# Try it
Every record below needs to be written out exactly, apart from the pictures.
#### Material supplied
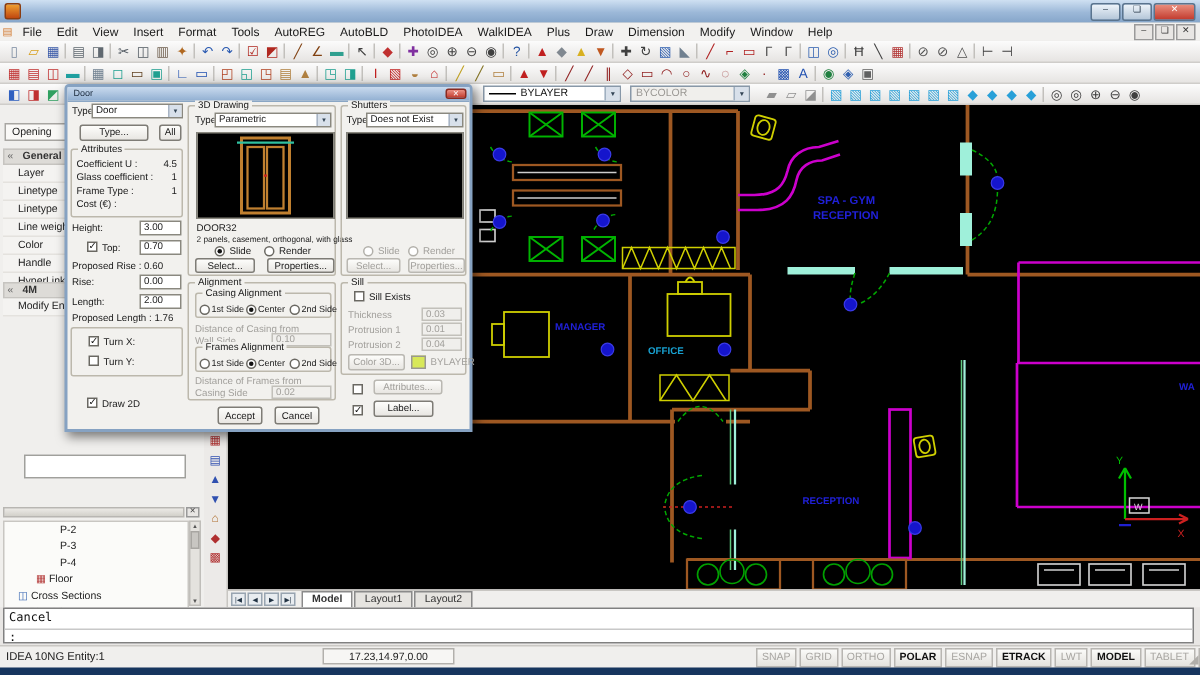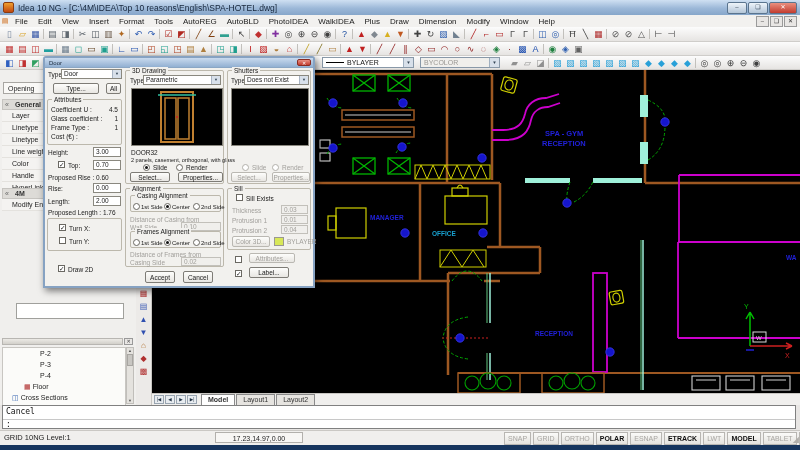--- a/index.html
+++ b/index.html
@@ -96,21 +96,20 @@
   .f6{font-size:6px;}
   .f55{font-size:5.5px;}
 </style>
 </head>
 <body>
 
 <div id="app">
 
   <div class="titlebar">
     <span class="app-icon"></span>
-    <span>Idea 10 NG  - [C:\4M\IDEA\Top 10 reasons\English\SPA-HOTEL.dwg]</span>
     <span class="win-btns">
       <span class="wbtn">–</span>
       <span class="wbtn">❏</span>
       <span class="wbtn close">✕</span>
     </span>
   </div>
 
   <div class="menubar">
     <span class="mdoc">▤</span>
     <span><span class="menu-item">File</span><span class="menu-item">Edit</span><span class="menu-item">View</span><span class="menu-item">Insert</span><span class="menu-item">Format</span><span class="menu-item">Tools</span><span class="menu-item">AutoREG</span><span class="menu-item">AutoBLD</span><span class="menu-item">PhotoIDEA</span><span class="menu-item">WalkIDEA</span><span class="menu-item">Plus</span><span class="menu-item">Draw</span><span class="menu-item">Dimension</span><span class="menu-item">Modify</span><span class="menu-item">Window</span><span class="menu-item">Help</span></span>
@@ -546,21 +545,21 @@
 
   <div class="cmd">
     <div class="cmd-box">
       <div class="cmd-l1">Cancel</div>
       <div class="cmd-div"></div>
       <div class="cmd-l2">:</div>
     </div>
   </div>
 
   <div class="statusbar">
-    <span class="sb-left">GRID 10NG Level:1</span>
+    <span class="sb-left">IDEA 10NG Entity:1</span>
     <span class="sb-coords">17.23,14.97,0.00</span>
     <span class="sb-toggles">
       <span class="stoggle">SNAP</span>
         <span class="stoggle">GRID</span>
         <span class="stoggle">ORTHO</span>
         <span class="stoggle on">POLAR</span>
         <span class="stoggle">ESNAP</span>
         <span class="stoggle on">ETRACK</span>
         <span class="stoggle">LWT</span>
         <span class="stoggle on">MODEL</span>

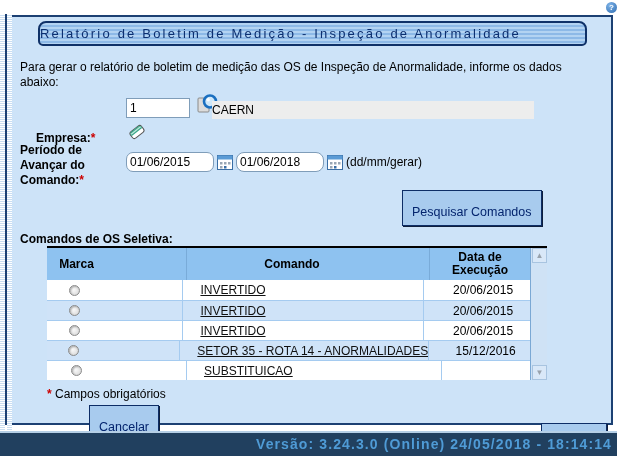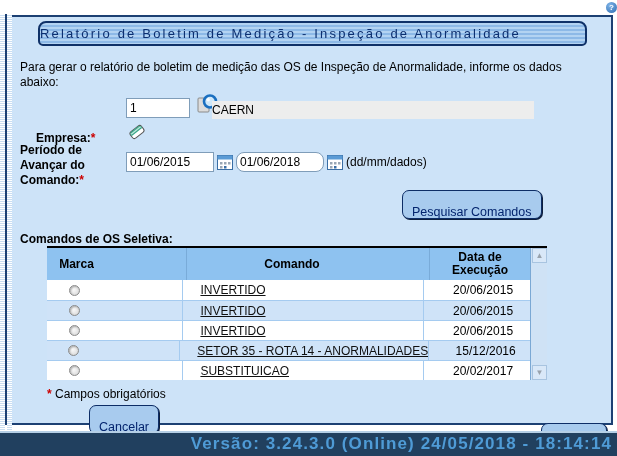--- a/index.html
+++ b/index.html
@@ -41,22 +41,22 @@
             font-family:"Liberation Sans", sans-serif; font-size:12px; color:#000; padding:0 3px; }
 
   .rostrip { position:absolute; left:200px; top:84px; width:322px; height:18px; background:#ededed;
              font-size:12px; color:#000; line-height:18px; }
 
   .icobtn { position:absolute; background:none; border:none; padding:0; cursor:pointer; line-height:0; }
 
   .hint { position:absolute; font-size:12px; color:#000; }
 
   .gbtn { position:absolute; background:#a8cbee; border:1px solid #0d2d66; box-shadow:1px 1px 0 #0e1f3d;
-          color:#04256e; font-size:12.5px; height:29px; line-height:18px; padding:12px 9px;
-          font-family:"Liberation Sans", sans-serif; border-radius:7px; cursor:pointer; }
+          color:#04256e; font-size:12.5px; height:36px; line-height:18px; padding:12px 9px;
+          font-family:"Liberation Sans", sans-serif; border-radius:0; cursor:pointer; }
 
   
   .cmdtable { position:absolute; left:35px; top:229px; width:500px; border-top:2px solid #000;
               display:flex; }
   .tmain { width:483px; }
   .thead { display:flex; height:32px; background:#8ec2f0; }
   .th { font-size:12px; font-weight:bold; color:#000; display:flex; align-items:center;
         justify-content:center; text-align:center; border-right:1px solid #79abd9; line-height:13px; }
   .th.marca { width:140px; padding-right:80px; }
   .th.comando { width:243px; padding-right:32px; }
@@ -75,21 +75,21 @@
   .scrollbar { width:17px; position:relative; background:#cfe2f5; border-left:1px solid #7aa8d4; height:132px; }
   .sbtn { position:absolute; left:1px; width:15px; height:15px; background:#d9e8f8;
           border:1px solid #a8c4e0; color:#98a2ac; font-size:8px; line-height:13px; text-align:center; cursor:pointer; }
   .sbtn.up { top:0; }
   .sbtn.down { bottom:0; }
 
   .reqnote { position:absolute; left:35px; top:370px; width:360px; text-align:left; font-size:12px; color:#000; }
 
   
   .footer { position:absolute; left:0; top:431px; width:617px; height:25px; background:#21405f;
-            border-top:2px solid #b5cfe6; color:#4f9bd6; font-size:17px; font-weight:bold;
+            border-top:2px solid #b5cfe6; color:#4f9bd6; font-size:14px; font-weight:bold;
             letter-spacing:1.1px; text-align:right; line-height:22px; padding-right:5px; white-space:nowrap; }
 </style>
 </head>
 <body>
 
 <div class="stage">
 
   <div class="crumbbar">
     <span class="helpico">?</span>
   </div>
@@ -123,21 +123,21 @@
           <rect x="4" y="7" width="14" height="8" rx="2.5" fill="#ffffff" stroke="#555" stroke-width="1"></rect>
           <path d="M4.5 11 A2.5 2.5 0 0 1 6.5 7.2 L15.5 7.2 A2.5 2.5 0 0 1 17.5 11 Z" fill="#3aa58a"></path>
           <rect x="5" y="8.4" width="12" height="1.4" fill="#bfe8d9"></rect>
         </g>
       </svg>
     </button>
 
     <div class="flabel" style="left:8px; top:126px; width:90px; line-height:15px;">
       <span>Período de Avançar do Comando:</span><span class="req">*</span>
     </div>
-    <input class="tinput" style="left: 114px; top: 135px; width: 88px;" value="01/06/2015">
+    <input class="tinput" style="left: 114px; top: 135px; width: 88px; border-radius: 7px;" value="01/06/2015">
     <button class="icobtn" style="left:205px; top:137px;">
       <svg width="16" height="16" viewBox="0 0 16 16">
         <rect x="0.5" y="1.5" width="15" height="14" fill="#ffffff" stroke="#3a6ea5" stroke-width="1"></rect>
         <rect x="0.5" y="1.5" width="15" height="4" fill="#5b9bd5"></rect>
         <rect x="3" y="8" width="2.5" height="2.5" fill="#9aa7b5"></rect>
         <rect x="7" y="8" width="2.5" height="2.5" fill="#9aa7b5"></rect>
         <rect x="11" y="8" width="2.5" height="2.5" fill="#9aa7b5"></rect>
         <rect x="3" y="12" width="2.5" height="2.5" fill="#9aa7b5"></rect>
         <rect x="7" y="12" width="2.5" height="2.5" fill="#3a6ea5"></rect>
       </svg>
@@ -147,21 +147,21 @@
       <svg width="16" height="16" viewBox="0 0 16 16">
         <rect x="0.5" y="1.5" width="15" height="14" fill="#ffffff" stroke="#3a6ea5" stroke-width="1"></rect>
         <rect x="0.5" y="1.5" width="15" height="4" fill="#5b9bd5"></rect>
         <rect x="3" y="8" width="2.5" height="2.5" fill="#9aa7b5"></rect>
         <rect x="7" y="8" width="2.5" height="2.5" fill="#9aa7b5"></rect>
         <rect x="11" y="8" width="2.5" height="2.5" fill="#9aa7b5"></rect>
         <rect x="3" y="12" width="2.5" height="2.5" fill="#9aa7b5"></rect>
         <rect x="7" y="12" width="2.5" height="2.5" fill="#3a6ea5"></rect>
       </svg>
     </button>
-    <span class="hint" style="left:334px; top:138px;">(dd/mm/dados)</span>
+    <span class="hint" style="left:334px; top:138px;">(dd/mm/gerar)</span>
 
     <button class="gbtn" style="left:390px; top:173px;">Pesquisar Comandos</button>
 
     <div class="flabel" style="left:8px; top:215px;">Comandos de OS Seletiva:</div>
 
     <div class="cmdtable">
       <div class="tmain">
         <div class="thead">
           <div class="th marca">Marca</div>
           <div class="th comando">Comando</div>
@@ -204,21 +204,20 @@
             </div>
           <div class="td data">15/12/2016</div>
         </div>
         <div class="trow">
           <div class="td marca">
               <span class="radio"></span>
             </div>
           <div class="td comando">
               <span class="cmdlink">SUBSTITUICAO</span>
             </div>
-          <div class="td data">20/02/2017</div>
         </div>
       </div>
 
       <div class="scrollbar">
         <div class="sbtn up">▲</div>
         <div class="sbtn down">▼</div>
       </div>
     </div>
 
     <div class="reqnote">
########
# Result
--- a/index.html
+++ b/index.html
@@ -96,21 +96,20 @@
   .f6{font-size:6px;}
   .f55{font-size:5.5px;}
 </style>
 </head>
 <body>
 
 <div id="app">
 
   <div class="titlebar">
     <span class="app-icon"></span>
-    <span>Idea 10 NG  - [C:\4M\IDEA\Top 10 reasons\English\SPA-HOTEL.dwg]</span>
     <span class="win-btns">
       <span class="wbtn">–</span>
       <span class="wbtn">❏</span>
       <span class="wbtn close">✕</span>
     </span>
   </div>
 
   <div class="menubar">
     <span class="mdoc">▤</span>
     <span><span class="menu-item">File</span><span class="menu-item">Edit</span><span class="menu-item">View</span><span class="menu-item">Insert</span><span class="menu-item">Format</span><span class="menu-item">Tools</span><span class="menu-item">AutoREG</span><span class="menu-item">AutoBLD</span><span class="menu-item">PhotoIDEA</span><span class="menu-item">WalkIDEA</span><span class="menu-item">Plus</span><span class="menu-item">Draw</span><span class="menu-item">Dimension</span><span class="menu-item">Modify</span><span class="menu-item">Window</span><span class="menu-item">Help</span></span>
@@ -546,21 +545,21 @@
 
   <div class="cmd">
     <div class="cmd-box">
       <div class="cmd-l1">Cancel</div>
       <div class="cmd-div"></div>
       <div class="cmd-l2">:</div>
     </div>
   </div>
 
   <div class="statusbar">
-    <span class="sb-left">GRID 10NG Level:1</span>
+    <span class="sb-left">IDEA 10NG Entity:1</span>
     <span class="sb-coords">17.23,14.97,0.00</span>
     <span class="sb-toggles">
       <span class="stoggle">SNAP</span>
         <span class="stoggle">GRID</span>
         <span class="stoggle">ORTHO</span>
         <span class="stoggle on">POLAR</span>
         <span class="stoggle">ESNAP</span>
         <span class="stoggle on">ETRACK</span>
         <span class="stoggle">LWT</span>
         <span class="stoggle on">MODEL</span>

--- a/index.html
+++ b/index.html
@@ -41,22 +41,22 @@
             font-family:"Liberation Sans", sans-serif; font-size:12px; color:#000; padding:0 3px; }
 
   .rostrip { position:absolute; left:200px; top:84px; width:322px; height:18px; background:#ededed;
              font-size:12px; color:#000; line-height:18px; }
 
   .icobtn { position:absolute; background:none; border:none; padding:0; cursor:pointer; line-height:0; }
 
   .hint { position:absolute; font-size:12px; color:#000; }
 
   .gbtn { position:absolute; background:#a8cbee; border:1px solid #0d2d66; box-shadow:1px 1px 0 #0e1f3d;
-          color:#04256e; font-size:12.5px; height:29px; line-height:18px; padding:12px 9px;
-          font-family:"Liberation Sans", sans-serif; border-radius:7px; cursor:pointer; }
+          color:#04256e; font-size:12.5px; height:36px; line-height:18px; padding:12px 9px;
+          font-family:"Liberation Sans", sans-serif; border-radius:0; cursor:pointer; }
 
   
   .cmdtable { position:absolute; left:35px; top:229px; width:500px; border-top:2px solid #000;
               display:flex; }
   .tmain { width:483px; }
   .thead { display:flex; height:32px; background:#8ec2f0; }
   .th { font-size:12px; font-weight:bold; color:#000; display:flex; align-items:center;
         justify-content:center; text-align:center; border-right:1px solid #79abd9; line-height:13px; }
   .th.marca { width:140px; padding-right:80px; }
   .th.comando { width:243px; padding-right:32px; }
@@ -75,21 +75,21 @@
   .scrollbar { width:17px; position:relative; background:#cfe2f5; border-left:1px solid #7aa8d4; height:132px; }
   .sbtn { position:absolute; left:1px; width:15px; height:15px; background:#d9e8f8;
           border:1px solid #a8c4e0; color:#98a2ac; font-size:8px; line-height:13px; text-align:center; cursor:pointer; }
   .sbtn.up { top:0; }
   .sbtn.down { bottom:0; }
 
   .reqnote { position:absolute; left:35px; top:370px; width:360px; text-align:left; font-size:12px; color:#000; }
 
   
   .footer { position:absolute; left:0; top:431px; width:617px; height:25px; background:#21405f;
-            border-top:2px solid #b5cfe6; color:#4f9bd6; font-size:17px; font-weight:bold;
+            border-top:2px solid #b5cfe6; color:#4f9bd6; font-size:14px; font-weight:bold;
             letter-spacing:1.1px; text-align:right; line-height:22px; padding-right:5px; white-space:nowrap; }
 </style>
 </head>
 <body>
 
 <div class="stage">
 
   <div class="crumbbar">
     <span class="helpico">?</span>
   </div>
@@ -123,21 +123,21 @@
           <rect x="4" y="7" width="14" height="8" rx="2.5" fill="#ffffff" stroke="#555" stroke-width="1"></rect>
           <path d="M4.5 11 A2.5 2.5 0 0 1 6.5 7.2 L15.5 7.2 A2.5 2.5 0 0 1 17.5 11 Z" fill="#3aa58a"></path>
           <rect x="5" y="8.4" width="12" height="1.4" fill="#bfe8d9"></rect>
         </g>
       </svg>
     </button>
 
     <div class="flabel" style="left:8px; top:126px; width:90px; line-height:15px;">
       <span>Período de Avançar do Comando:</span><span class="req">*</span>
     </div>
-    <input class="tinput" style="left: 114px; top: 135px; width: 88px;" value="01/06/2015">
+    <input class="tinput" style="left: 114px; top: 135px; width: 88px; border-radius: 7px;" value="01/06/2015">
     <button class="icobtn" style="left:205px; top:137px;">
       <svg width="16" height="16" viewBox="0 0 16 16">
         <rect x="0.5" y="1.5" width="15" height="14" fill="#ffffff" stroke="#3a6ea5" stroke-width="1"></rect>
         <rect x="0.5" y="1.5" width="15" height="4" fill="#5b9bd5"></rect>
         <rect x="3" y="8" width="2.5" height="2.5" fill="#9aa7b5"></rect>
         <rect x="7" y="8" width="2.5" height="2.5" fill="#9aa7b5"></rect>
         <rect x="11" y="8" width="2.5" height="2.5" fill="#9aa7b5"></rect>
         <rect x="3" y="12" width="2.5" height="2.5" fill="#9aa7b5"></rect>
         <rect x="7" y="12" width="2.5" height="2.5" fill="#3a6ea5"></rect>
       </svg>
@@ -147,21 +147,21 @@
       <svg width="16" height="16" viewBox="0 0 16 16">
         <rect x="0.5" y="1.5" width="15" height="14" fill="#ffffff" stroke="#3a6ea5" stroke-width="1"></rect>
         <rect x="0.5" y="1.5" width="15" height="4" fill="#5b9bd5"></rect>
         <rect x="3" y="8" width="2.5" height="2.5" fill="#9aa7b5"></rect>
         <rect x="7" y="8" width="2.5" height="2.5" fill="#9aa7b5"></rect>
         <rect x="11" y="8" width="2.5" height="2.5" fill="#9aa7b5"></rect>
         <rect x="3" y="12" width="2.5" height="2.5" fill="#9aa7b5"></rect>
         <rect x="7" y="12" width="2.5" height="2.5" fill="#3a6ea5"></rect>
       </svg>
     </button>
-    <span class="hint" style="left:334px; top:138px;">(dd/mm/dados)</span>
+    <span class="hint" style="left:334px; top:138px;">(dd/mm/gerar)</span>
 
     <button class="gbtn" style="left:390px; top:173px;">Pesquisar Comandos</button>
 
     <div class="flabel" style="left:8px; top:215px;">Comandos de OS Seletiva:</div>
 
     <div class="cmdtable">
       <div class="tmain">
         <div class="thead">
           <div class="th marca">Marca</div>
           <div class="th comando">Comando</div>
@@ -204,21 +204,20 @@
             </div>
           <div class="td data">15/12/2016</div>
         </div>
         <div class="trow">
           <div class="td marca">
               <span class="radio"></span>
             </div>
           <div class="td comando">
               <span class="cmdlink">SUBSTITUICAO</span>
             </div>
-          <div class="td data">20/02/2017</div>
         </div>
       </div>
 
       <div class="scrollbar">
         <div class="sbtn up">▲</div>
         <div class="sbtn down">▼</div>
       </div>
     </div>
 
     <div class="reqnote">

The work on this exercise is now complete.